■ The data ■
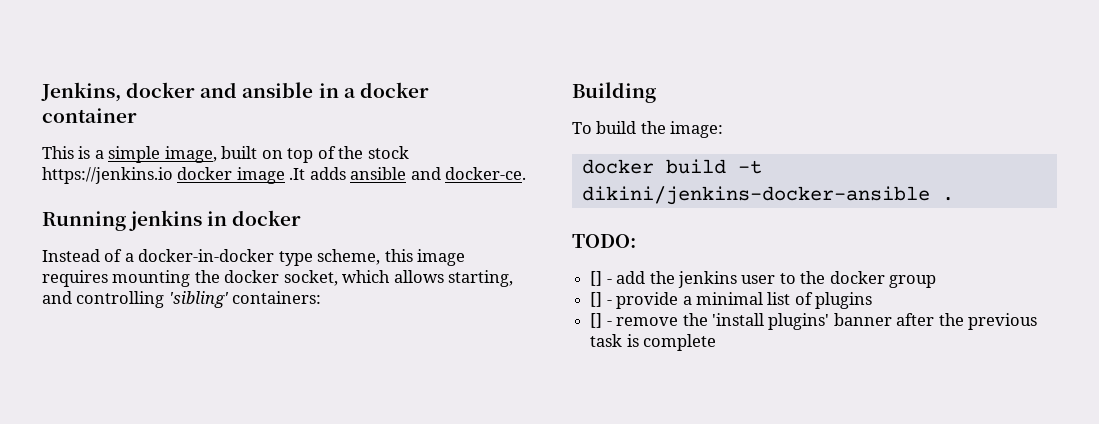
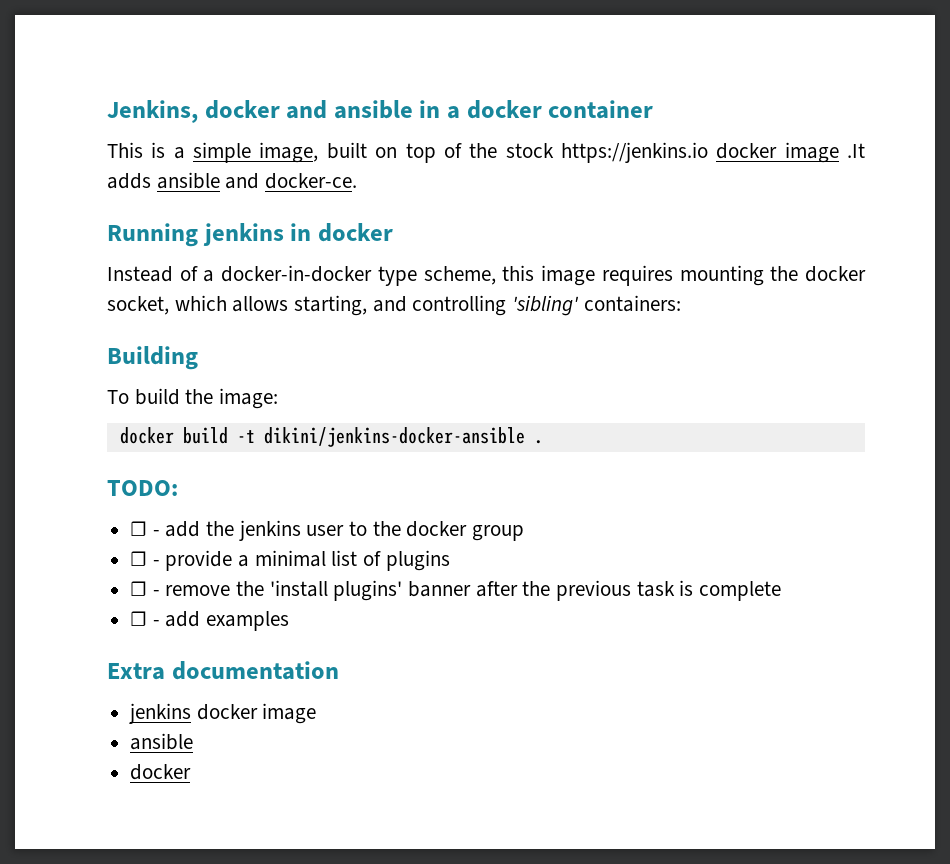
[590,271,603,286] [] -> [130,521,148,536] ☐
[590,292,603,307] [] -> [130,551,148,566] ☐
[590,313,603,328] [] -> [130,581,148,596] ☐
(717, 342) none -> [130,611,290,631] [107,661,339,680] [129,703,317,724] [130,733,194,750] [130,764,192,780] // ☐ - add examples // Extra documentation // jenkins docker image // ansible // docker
* * *
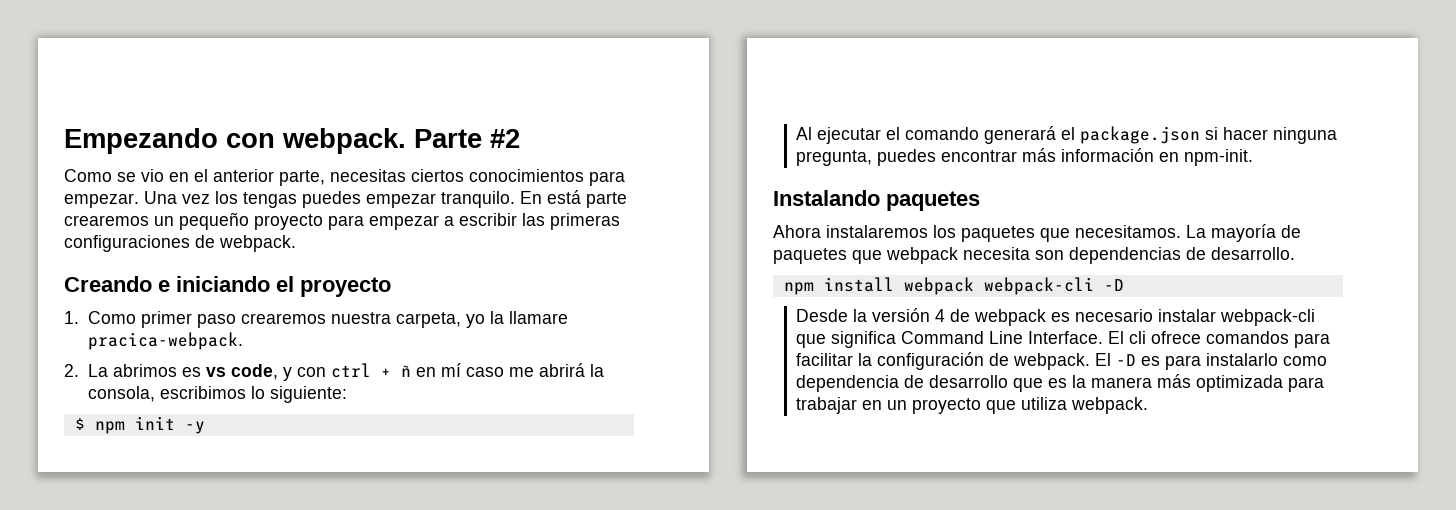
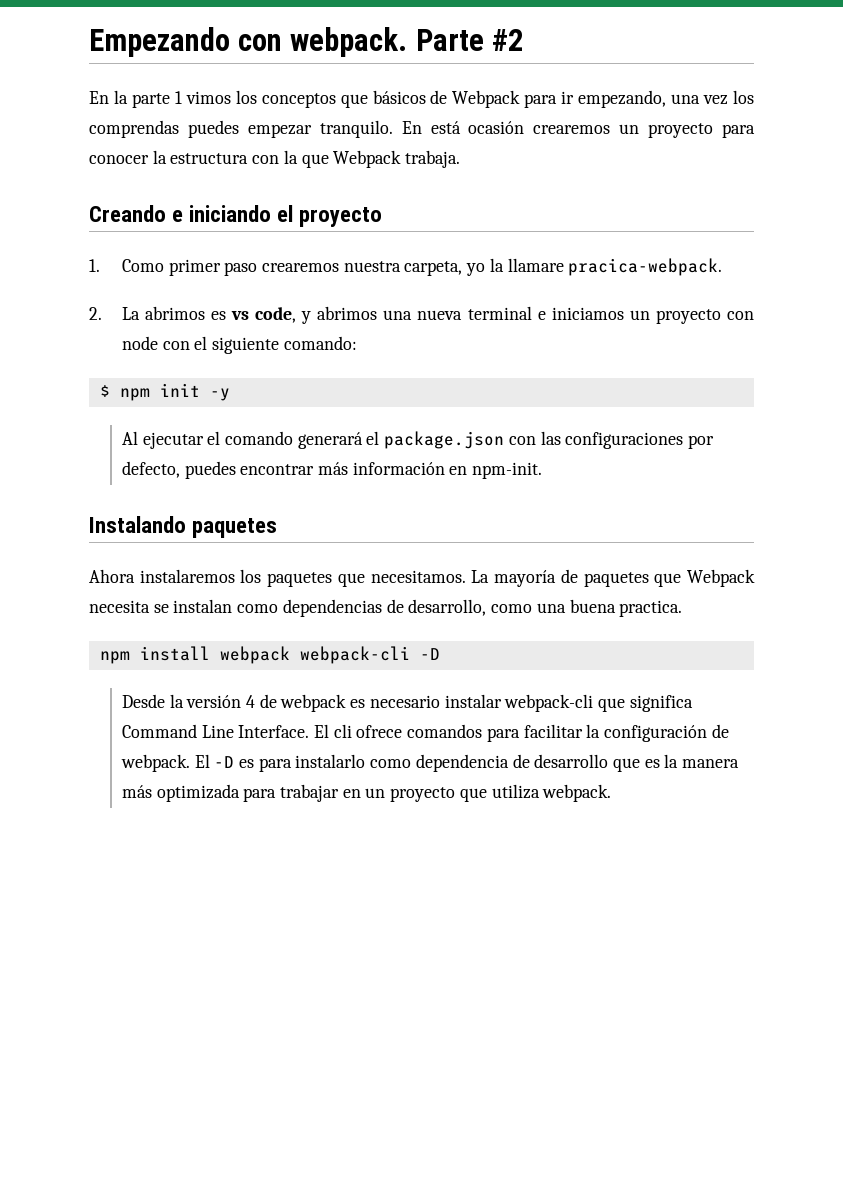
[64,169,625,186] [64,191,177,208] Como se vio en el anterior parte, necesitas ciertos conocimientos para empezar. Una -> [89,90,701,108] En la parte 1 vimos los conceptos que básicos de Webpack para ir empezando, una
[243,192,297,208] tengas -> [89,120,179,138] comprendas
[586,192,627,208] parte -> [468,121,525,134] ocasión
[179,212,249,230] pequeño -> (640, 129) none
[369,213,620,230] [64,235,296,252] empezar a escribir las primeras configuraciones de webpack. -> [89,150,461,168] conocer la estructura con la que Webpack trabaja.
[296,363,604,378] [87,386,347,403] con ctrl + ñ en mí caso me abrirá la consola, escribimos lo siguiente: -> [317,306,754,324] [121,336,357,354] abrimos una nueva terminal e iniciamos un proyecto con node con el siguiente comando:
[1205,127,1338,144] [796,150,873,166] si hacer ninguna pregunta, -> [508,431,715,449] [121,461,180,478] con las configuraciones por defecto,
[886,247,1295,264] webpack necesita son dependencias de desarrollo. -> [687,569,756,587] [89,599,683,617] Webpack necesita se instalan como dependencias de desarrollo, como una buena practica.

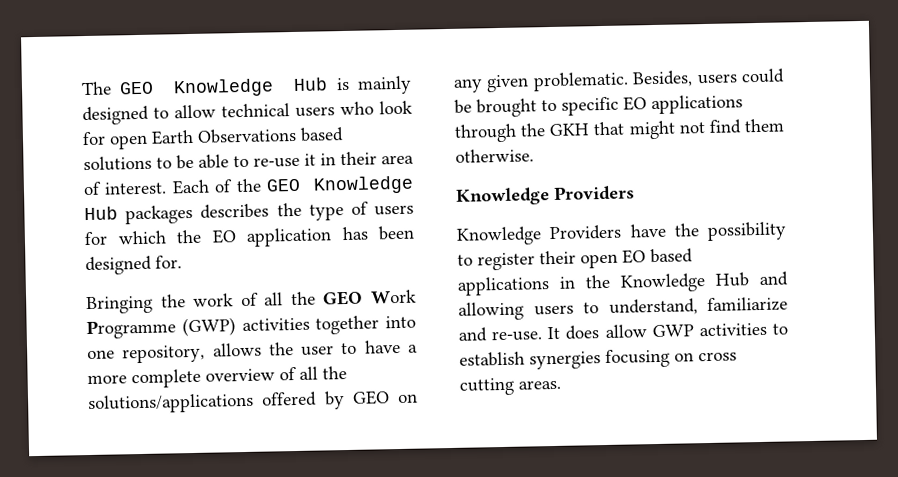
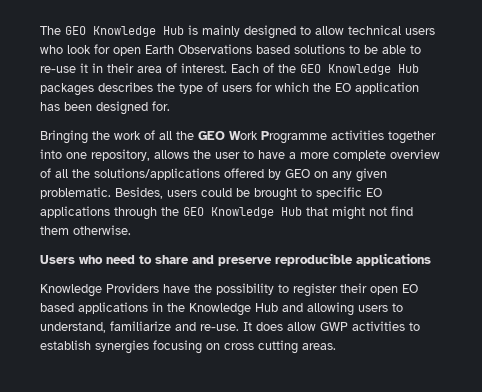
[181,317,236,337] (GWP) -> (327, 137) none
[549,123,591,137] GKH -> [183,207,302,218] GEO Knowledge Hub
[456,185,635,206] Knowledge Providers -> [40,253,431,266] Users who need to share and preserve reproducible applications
---
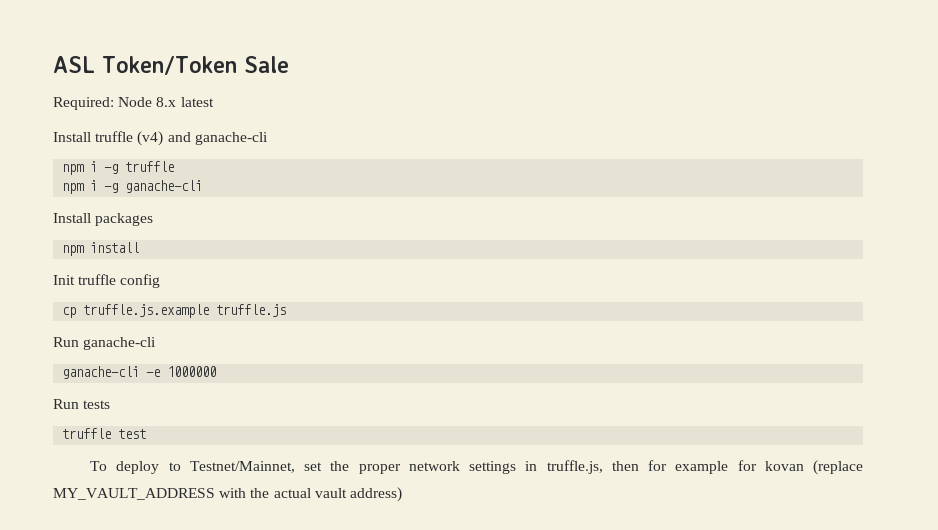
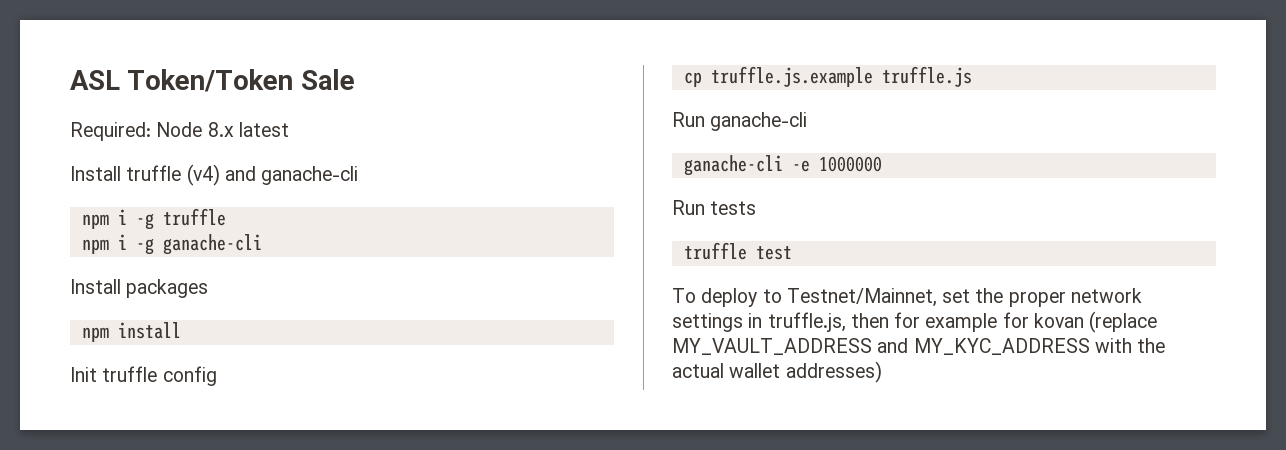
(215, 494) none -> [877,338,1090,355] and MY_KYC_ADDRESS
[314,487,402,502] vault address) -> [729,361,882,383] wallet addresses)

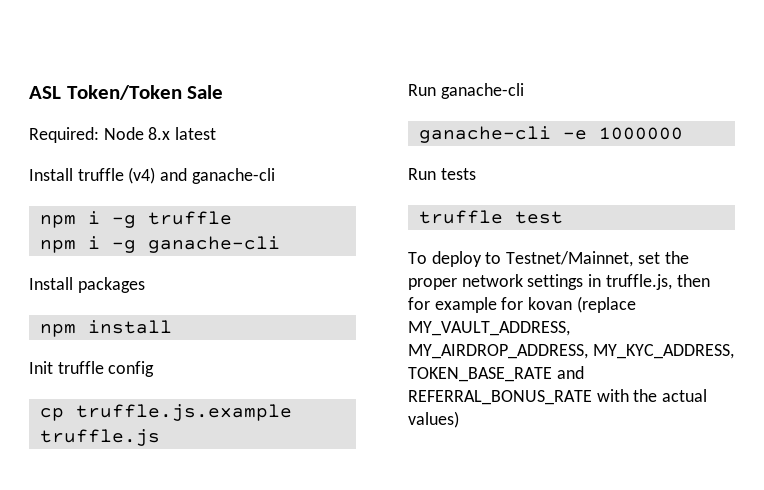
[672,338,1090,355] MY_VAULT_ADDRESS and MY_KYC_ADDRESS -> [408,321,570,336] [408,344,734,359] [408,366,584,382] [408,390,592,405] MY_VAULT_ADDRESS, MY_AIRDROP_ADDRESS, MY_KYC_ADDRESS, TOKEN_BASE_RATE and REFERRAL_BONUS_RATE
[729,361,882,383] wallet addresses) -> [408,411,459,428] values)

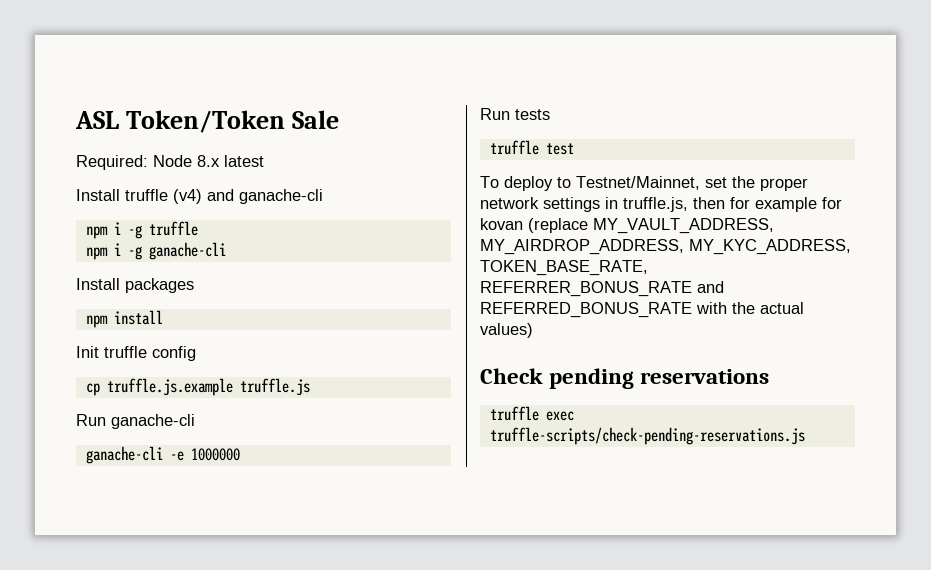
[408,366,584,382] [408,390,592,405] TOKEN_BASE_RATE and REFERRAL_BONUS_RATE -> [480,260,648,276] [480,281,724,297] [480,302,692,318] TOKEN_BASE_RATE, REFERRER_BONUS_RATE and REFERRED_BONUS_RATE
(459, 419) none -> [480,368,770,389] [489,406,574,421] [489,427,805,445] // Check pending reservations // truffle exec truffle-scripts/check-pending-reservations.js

■ What you should do ■
Beginning with the line containing "[590,271,603,286] [] -> [130,521,148,536] ☐" in the material above, copy every line exactly until you have copied the line containing "(717, 342) none".

■ Solved exercise ■
[590,271,603,286] [] -> [130,521,148,536] ☐
[590,292,603,307] [] -> [130,551,148,566] ☐
[590,313,603,328] [] -> [130,581,148,596] ☐
(717, 342) none -> [130,611,290,631] [107,661,339,680] [129,703,317,724] [130,733,194,750] [130,764,192,780] // ☐ - add examples // Extra documentation // jenkins docker image // ansible // docker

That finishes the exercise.